“Fresh Air,” the midday talk show out of Philadelphia and broadcast on National Public Radio, is hosted by Terry Gross, a bookish liberal who tends toward typical NPR fare: Jazz, the Holocaust, poetry and poets, more jazz, and more Holocaust. Her inquisitive but sympathetic tone gives the feel of a comfortable but animated coffeehouse chat.
Like so many of her NPR colleagues, Gross is Jewish, and her guests are also frequently Jewish. For those aware of the extent of Jewish influence in the media, this comes as little surprise.
But the January 24, 2008 episode of her program provided a singularly pungent example of the insular nature of Jewish media influence.
Her guest that day was Jacob Weisberg, the powerful editor of the online journal Slate (an enterprise also heavily dominated by Jews), who was on to discuss his most recent book about George W. Bush. (His The Ultimate George W. Bushisms: Bush at War (with the English Language) offered us the always-amusing “Bushisms.”)
As described by Weisberg, a central theme of his book was an examination of Bush’s Christian faith. As one might expect, it was not a positive assessment. Weisberg accused Bush of being insincere and calculating in his professions of evangelical Christianity. He also accused Bush of being simplistic and unbending as a result of his faith.
The first point may have merit, while the second is an unfair linking of Christian faith with rigid simple-mindedness (a favorite theme for Jews). But what struck me as I listened was Weisberg’s complete license to delve so deeply into Bush’s religion — a delving that, if aimed at a Jew, would immediately be denounced as anti-Semitism.
Weisberg went so far as to describe one evangelical as a “Jesus freak” (listen to hear Weisberg’s defense of the term). One need only imagine the reaction if a Christian commentator made a similarly derisive remark about a fervent Jew.

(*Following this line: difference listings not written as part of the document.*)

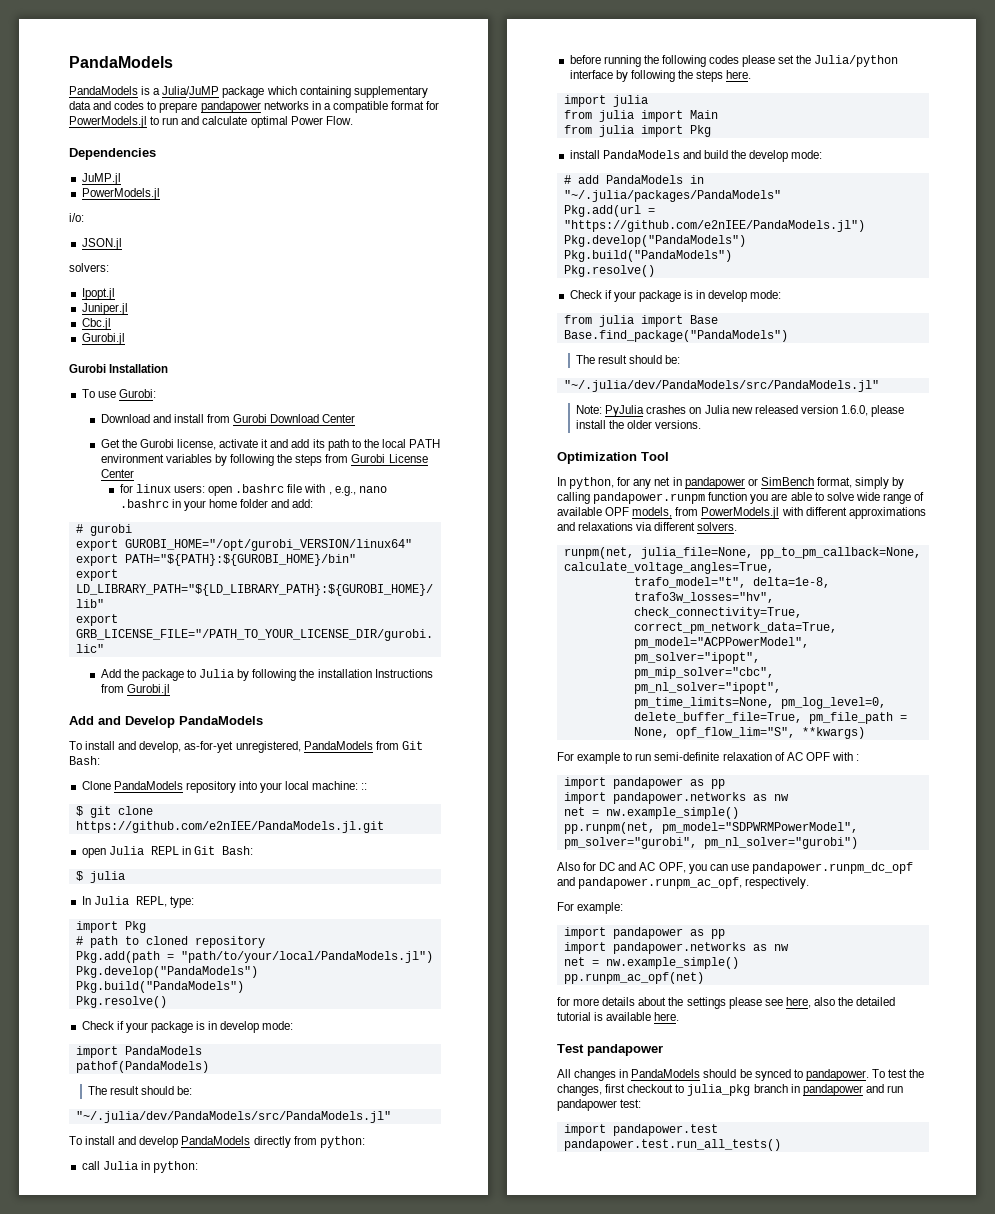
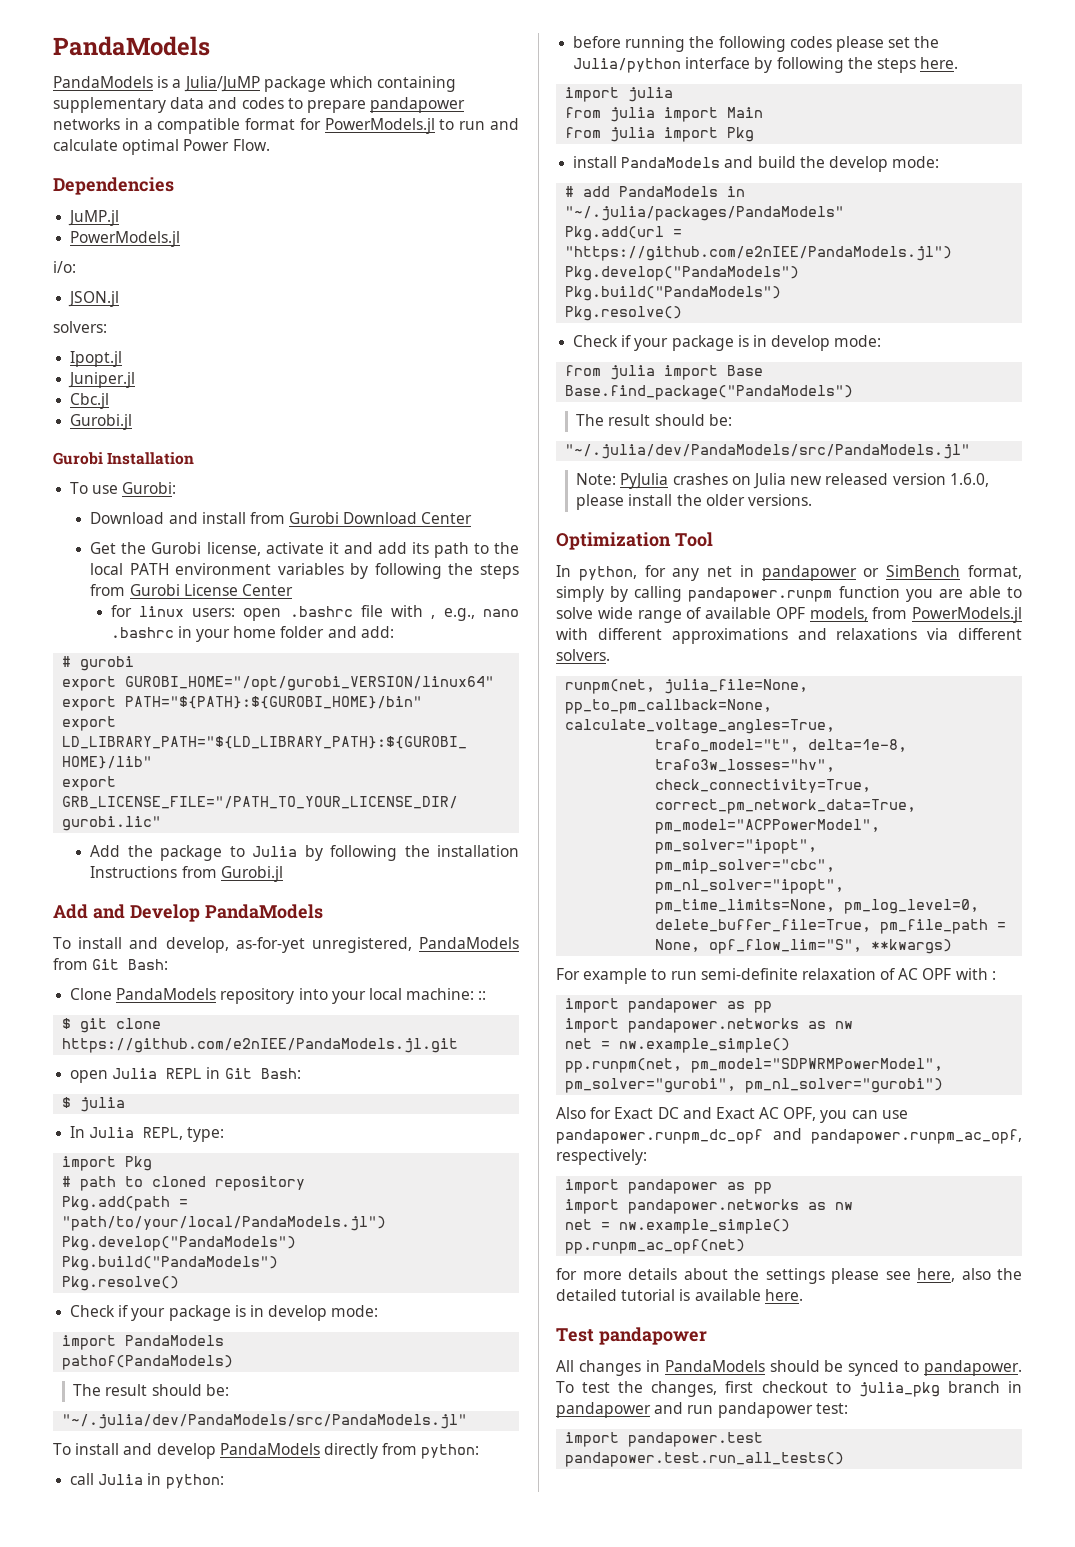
(597, 866) none -> [614,1107,654,1119] Exact
(637, 866) none -> [715,1107,755,1119] Exact
[745,877,810,889] [557,902,624,914] respectively. // For example: -> [556,1149,647,1165] respectively:

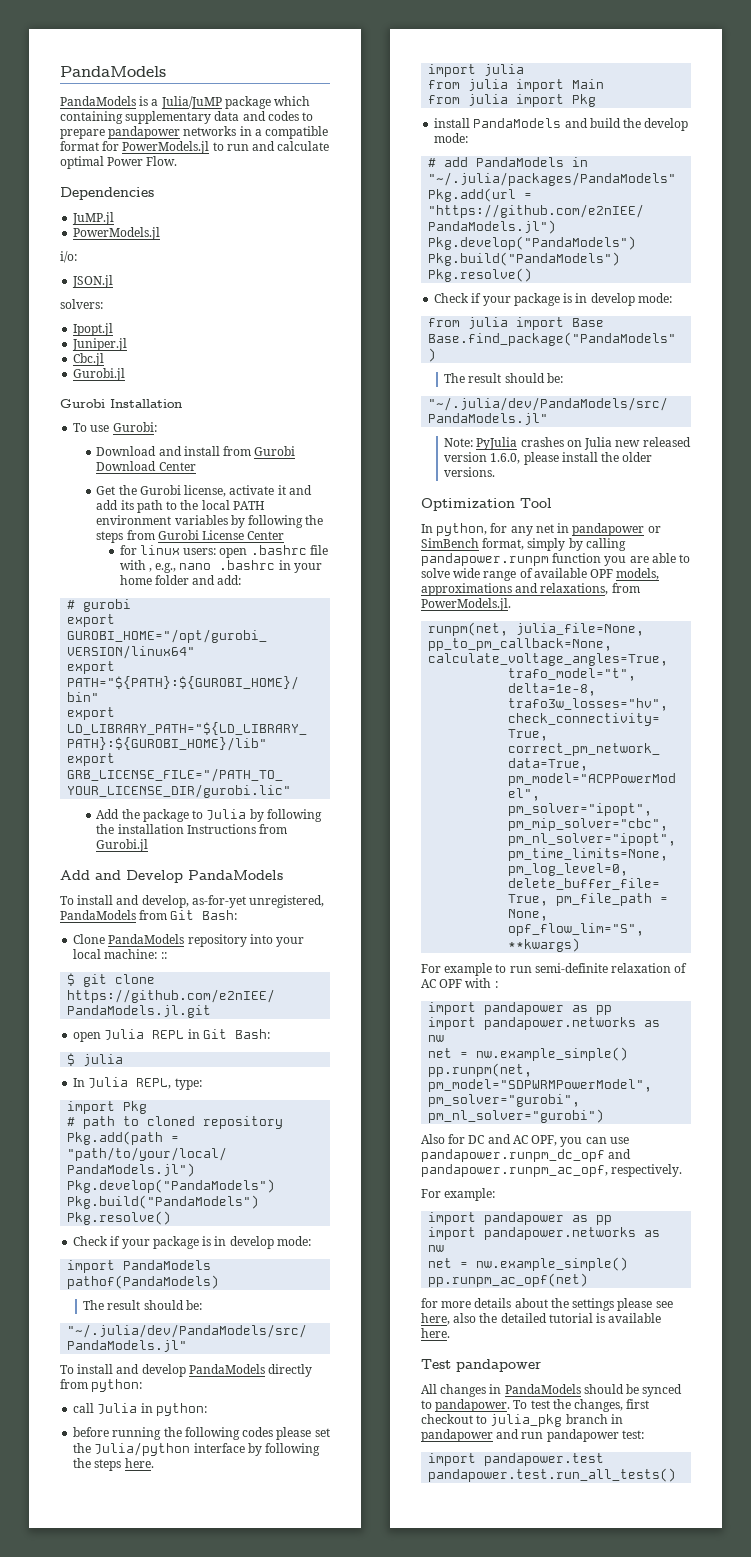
[872,607,1022,623] [556,628,1022,644] [556,649,610,661] from PowerModels.jl with different approximations and relaxations via different solvers. -> [421,583,640,596] [421,598,511,611] approximations and relaxations, from PowerModels.jl.
[614,1107,654,1119] Exact -> (466, 1139) none
[715,1107,755,1119] Exact -> (511, 1139) none
[556,1149,647,1165] respectively: -> [611,1164,683,1177] [421,1188,496,1201] respectively. // For example:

Later, Weisberg and Gross discussed the causes for the failure of the Bush administration (a failure I certainly wouldn’t dispute). Rigid and simplistic Christianity? Possibly. The overwhelmingly Jewish “neoconservative” movement and its aims? Not mentioned once.
This despite the fact that it is now well known that Jewish neocons were a critical force in producing the pressure and disinformation that led Bush to his most disastrous decision — the decision to invade Iraq. All of these neocons have a very strong Jewish identification, and some of them (e.g., Douglas Feith and Elliott Abrams) are deeply involved in Jewish religious activism and have strong ties to the religious right in Israel. As depicted in Christiane Amanpour’s God’s Jewish Warriors, many of the most aggressively ethnocentric Jews are religious fanatics who are fighting to expand Israel as a Biblical imperative. These fanatics and their neocons supporters have been central to the Bush administration’s effort to restructure the politics of the Middle East in favor of Israel. If one wants to blame religion for the Bush administration’s failures, one could more plausibly blame Jewish religious fanatics.
And on it went: the Christian faiths of Mitt Romney and Mike Huckabee are, Weisberg boldly noted, valid reasons not to vote for them. Suffice it to say that Feith’s and Abrams’ Judaism won’t even be mentioned, much less offered as a reason to criticize their actions in the Bush administration.
The arrogance was something to behold. It was as if Gross and Weisberg had deputized themselves as psychoanalysts and were subjecting white Christian gentiles to an in-depth couch examination — minus the couch. The two of them spoke as if that entire portion of the population weren’t even there to hear them (and probably many weren’t). And needless to say, Jews and their motivations were not discussed at all.
Yet in a country where the white gentile population remains scattered and largely oblivious to its treatment by Jews, Gross and Weisberg need not worry about an angry reaction any time soon. Nobody will call for the firing of Terry Gross a la Don Imus or demand that Jacob Weisberg be removed as editor of Slate. And many white gentiles listening to NPR no doubt absorbed the themes pushed by Gross and Weisberg without once considering that they have their own motivations that go beyond mere objective analysis.
America’s traditional majority could use a healthy blast of fresh air, yes — but the fresh air needed is an awareness of the ethnic competition underlying so much of our media content.
Christopher Donovan is the pen name of an attorney and former journalist.